Synergizing Deconfounding and Temporal Generalization For Time-series Counterfactual Outcome Estimation
Yiling Liu, Juncheng Dong, Chen Fu, Wei Shi, Ziyang Jiang, Zhigang Hua, David Carlson
TL;DR
The paper tackles time-series counterfactual outcome estimation under time-varying confounding by introducing Sub-treatment Group Alignment (SGA) to achieve finer-grained deconfounding and Random Temporal Masking (RTM) to boost temporal generalization. The authors derive a tighter counterfactual risk bound via SGA and demonstrate that RTM encourages reliance on stable historical patterns, improving long-horizon predictions. Empirical results on fully synthetic PK-PD tumor growth and semi-synthetic MIMIC-based data show state-of-the-art performance, with ablations confirming complementary benefits of SGA and RTM. The framework is architecture-agnostic and can be integrated with CRN or CT, offering a practical and robust approach to causal inference in observational time series.

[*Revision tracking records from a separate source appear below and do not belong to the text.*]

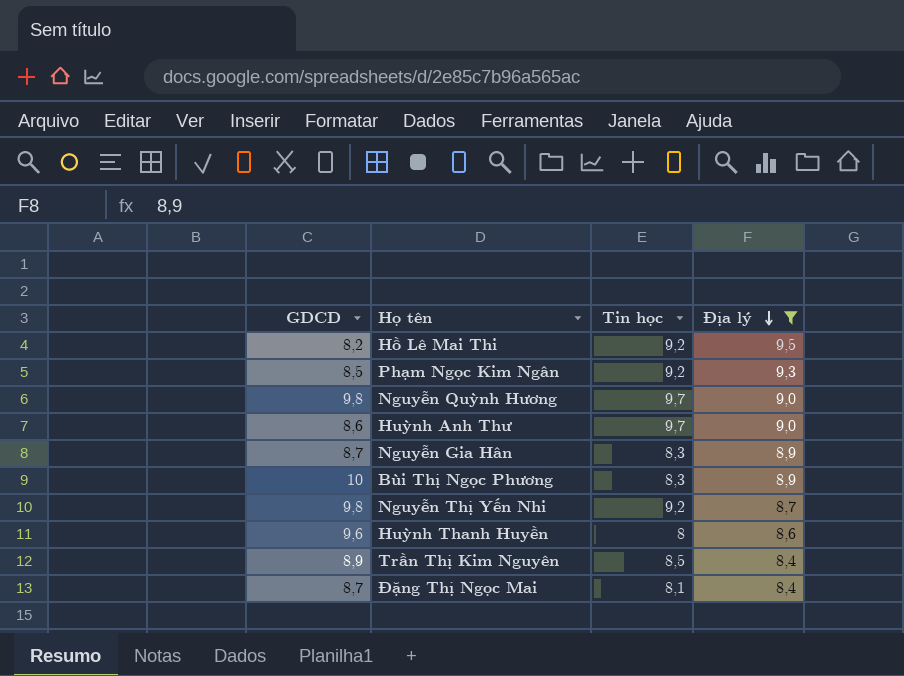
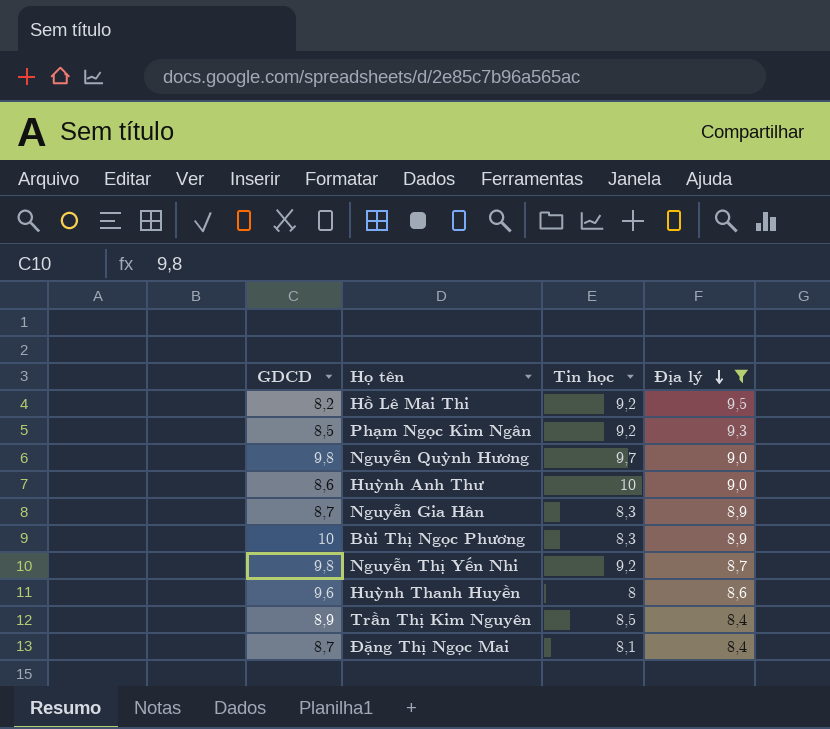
Huỳnh Anh Thư | Tin học: 9,7 -> 10

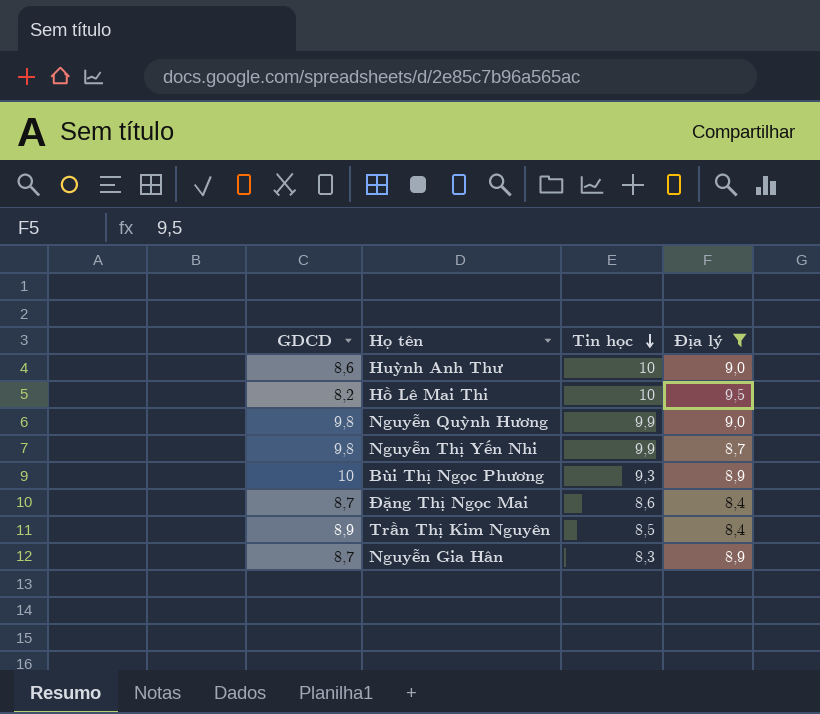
row order: Địa lý descending -> Tin học descending
row Phạm Ngọc Kim Ngân: 8,5 | 9,2 | 9,3 -> none
row Huỳnh Thanh Huyền: 9,6 | 8 | 8,6 -> none
Hồ Lê Mai Thi | Tin học: 9,2 -> 10
Nguyễn Quỳnh Hương | Tin học: 9,7 -> 9,9
Nguyễn Thị Yến Nhi | Tin học: 9,2 -> 9,9
Bùi Thị Ngọc Phương | Tin học: 8,3 -> 9,3
Đặng Thị Ngọc Mai | Tin học: 8,1 -> 8,6

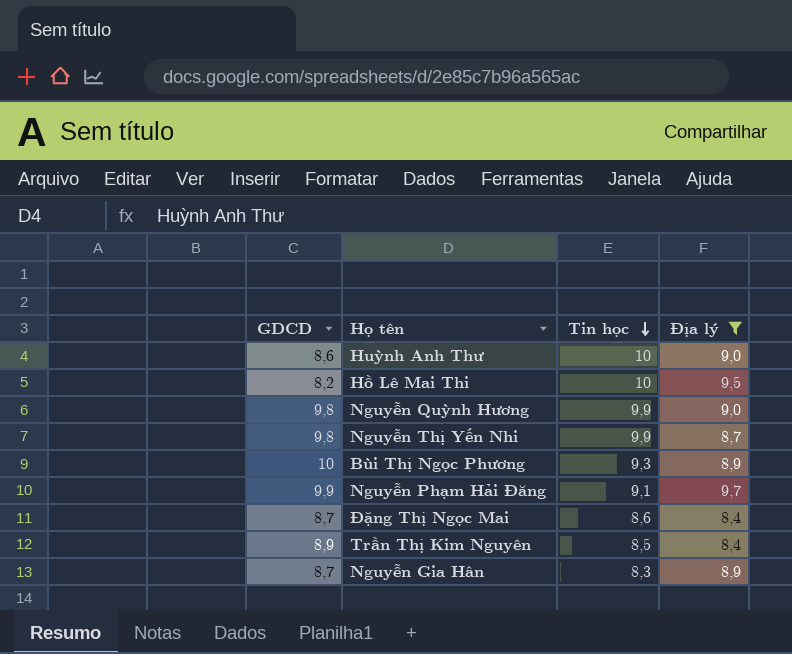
row Nguyễn Phạm Hải Đăng: none -> 9,9 | 9,1 | 9,7

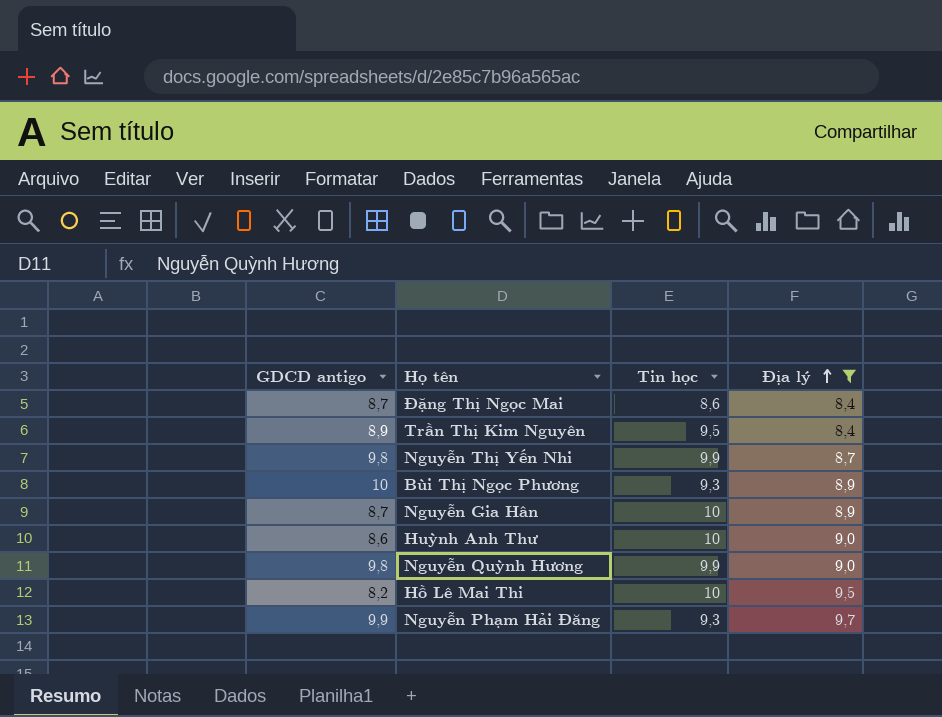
row order: Tin học descending -> Địa lý ascending
column name: GDCD -> GDCD antigo
Trần Thị Kim Nguyên | Tin học: 8,5 -> 9,5
Nguyễn Gia Hân | Tin học: 8,3 -> 10
Nguyễn Phạm Hải Đăng | Tin học: 9,1 -> 9,3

Together, SGA and RTM provide a flexible, scalable method to better estimate time-series counterfactuals in the presence of time-varying confounding and evolving covariates.
Abstract
Estimating counterfactual outcomes from time-series observations is crucial for effective decision-making, e.g. when to administer a life-saving treatment, yet remains significantly challenging because (i) the counterfactual trajectory is never observed and (ii) confounders evolve with time and distort estimation at every step. To address these challenges, we propose a novel framework that synergistically integrates two complementary approaches: Sub-treatment Group Alignment (SGA) and Random Temporal Masking (RTM). Instead of the coarse practice of aligning marginal distributions of the treatments in latent space, SGA uses iterative treatment-agnostic clustering to identify fine-grained sub-treatment groups. Aligning these fine-grained groups achieves improved distributional matching, thus leading to more effective deconfounding. We theoretically demonstrate that SGA optimizes a tighter upper bound on counterfactual risk and empirically verify its deconfounding efficacy. RTM promotes temporal generalization by randomly replacing input covariates with Gaussian noises during training. This encourages the model to rely less on potentially noisy or spuriously correlated covariates at the current step and more on stable historical patterns, thereby improving its ability to generalize across time and better preserve underlying causal relationships. Our experiments demonstrate that while applying SGA and RTM individually improves counterfactual outcome estimation, their synergistic combination consistently achieves state-of-the-art performance. This success comes from their distinct yet complementary roles: RTM enhances temporal generalization and robustness across time steps, while SGA improves deconfounding at each specific time point.